MARTIN MAWAYA
NAIROBI—African universities have stepped to the forefront of the continent’s digital sovereignty debate, launching a coordinated drive to keep sensitive health and humanitarian data under African control as artificial intelligence rapidly reshapes global research and healthcare systems.
At the inauguration of the Africa University Network on FAIR Open Science (AUN-FOS) in Nairobi on Tuesday, academics and policymakers unveiled plans for African-led “health and humanitarian data spaces” designed to prevent the offshore transfer of sensitive personal information.
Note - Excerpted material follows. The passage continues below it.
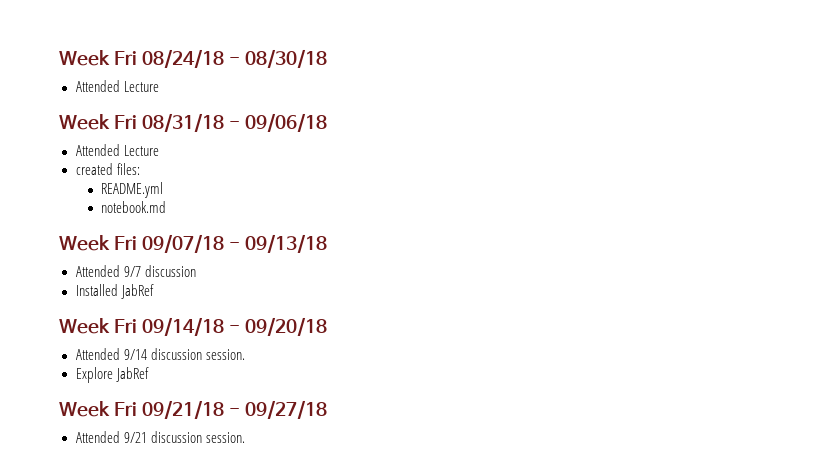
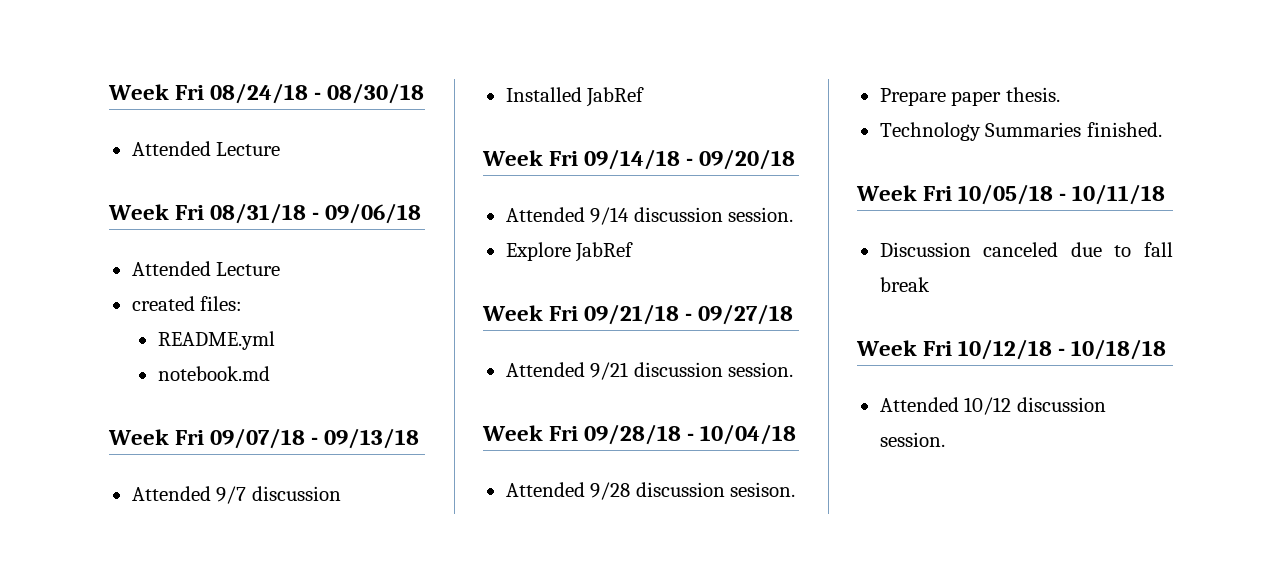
(245, 437) none -> [482,424,797,445] [505,482,796,500] [879,87,1060,106] [879,122,1162,141] [856,184,1166,205] [879,242,1173,257] [879,277,930,292] [856,339,1167,360] [879,397,1106,415] [879,432,945,447] // Week Fri 09/28/18 - 10/04/18 // Attended 9/28 discussion sesison. // Prepare paper thesis. // Technology Summaries finished. // Week Fri 10/05/18 - 10/11/18 // Discussion canceled due to fall break // Week Fri 10/12/18 - 10/18/18 // Attended 10/12 discussion session.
The initiative brings together universities from Kenya, Zimbabwe, Ethiopia, Uganda and Liberia, supported by the Pan-African Parliament and former Liberian president Ellen Johnson Sirleaf.
Speaking at Tangaza University, Pan-African Parliament President Chief Fortune Charumbira said universities were uniquely positioned to defend African interests in the digital era, describing them as “guardians of independent thought, innovation and identity”.
Under the proposed model, data, particularly health, genetic and humanitarian records would remain locally owned and stored, while still being accessible for research through secure, regulated systems aligned with FAIR and FAIR-OLR principles.
The approach has been shaped by lessons from past public health crises, including the Ebola outbreak in West Africa and the COVID-19 pandemic, when African health data was frequently processed outside the continent, raising ethical and legal concerns.
Researchers involved in the programme said the model allows artificial intelligence tools to analyse data without transferring ownership, reducing the risk of privacy breaches and commercial exploitation.
The conference also highlighted collaboration with African engineers under the Value-driven Ownership of Data and Accessibility Network (VODAN), which has piloted data architectures that keep control with data subjects and local institutions.
Organisers said the university led initiative was aimed at filling a governance gap left by slow implementation of continental frameworks such as the AU’s Malabo Convention, particularly as AI accelerates faster than national laws.
Participants agreed that without strong academic leadership, Africa risked becoming a testing ground for AI systems trained on sensitive data without adequate consent, compensation or safeguards.